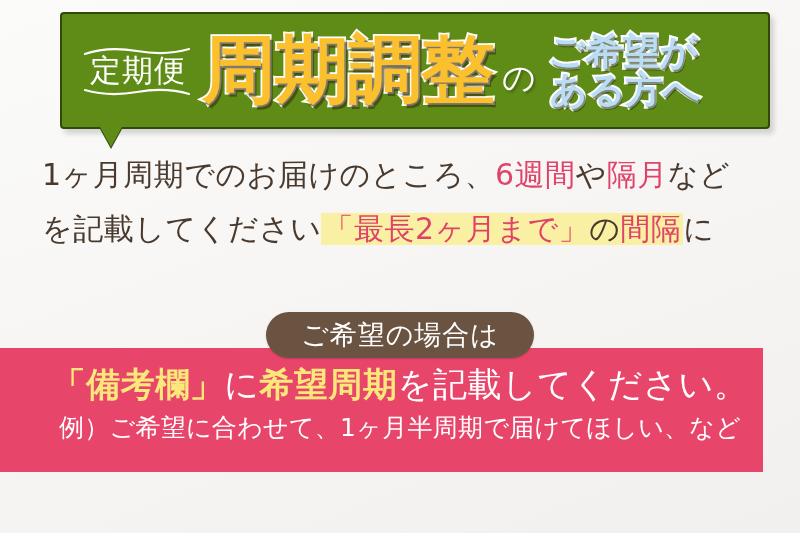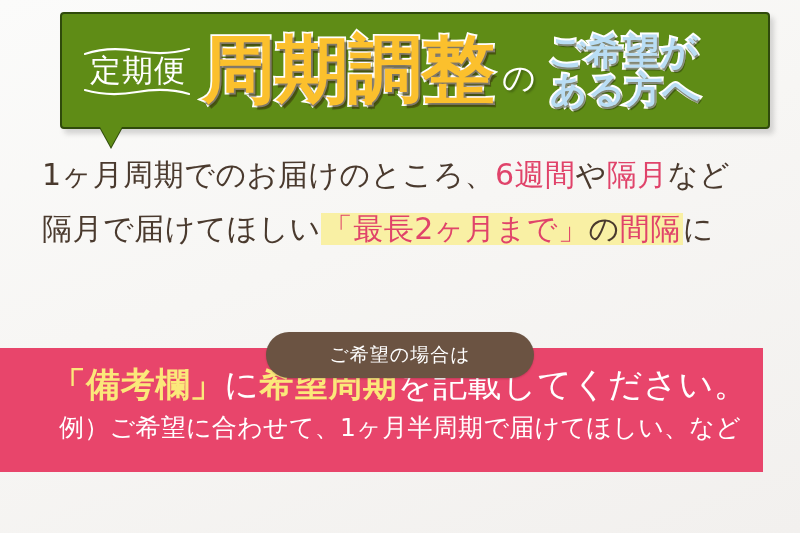--- a/index.html
+++ b/index.html
@@ -261,7 +261,7 @@
   <div class="body-text">
     <span class="ln"><span>1ヶ月周期でのお届けのところ、</span><span class="pink-txt">6週間</span><span>や</span><span class="pink-txt">隔月</span><span>など</span></span>
 
-    <span class="ln"><span>隔月で届けてほしい</span><span class="hl"><span class="pink-txt">「最長2ヶ月まで」</span><span class="dark">の</span><span class="pink-txt">間隔</span></span><span>に</span></span>
+    <span class="ln"><span>を記載してください</span><span class="hl"><span class="pink-txt">「最長2ヶ月まで」</span><span class="dark">の</span><span class="pink-txt">間隔</span></span><span>に</span></span>
 
   </div>
 

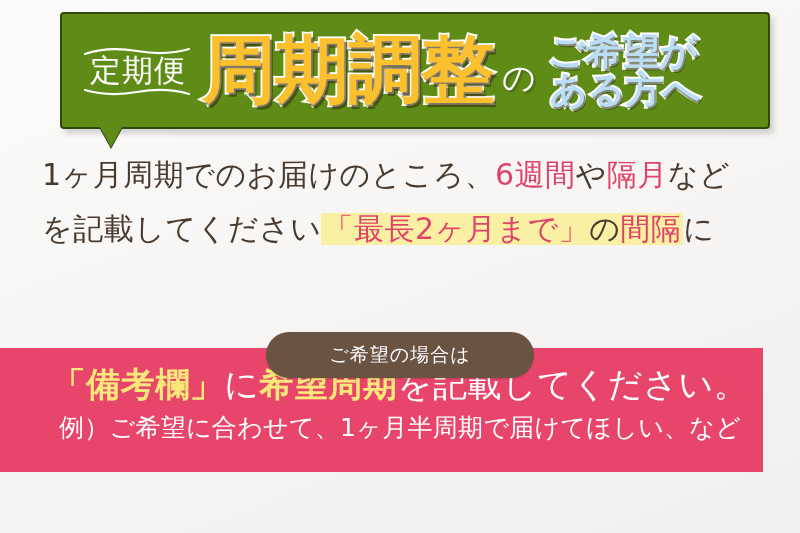--- a/index.html
+++ b/index.html
@@ -156,7 +156,7 @@
   .badge {
     position: absolute;
     left: 266px;
-    top: 332px;
+    top: 312px;
     width: 268px;
     height: 46px;
     background: #6b5342;
@@ -165,7 +165,7 @@
     align-items: center;
     justify-content: center;
     color: #ffffff;
-    font-size: 19px;
+    font-size: 27px;
     letter-spacing: 1px;
     z-index: 4;
     box-shadow: 0 1px 2px rgba(0,0,0,0.18);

________________

**What you will do**: Which lines of the material contain "center"? List them.

**Answer space**:
     align-items: center;
     justify-content: center;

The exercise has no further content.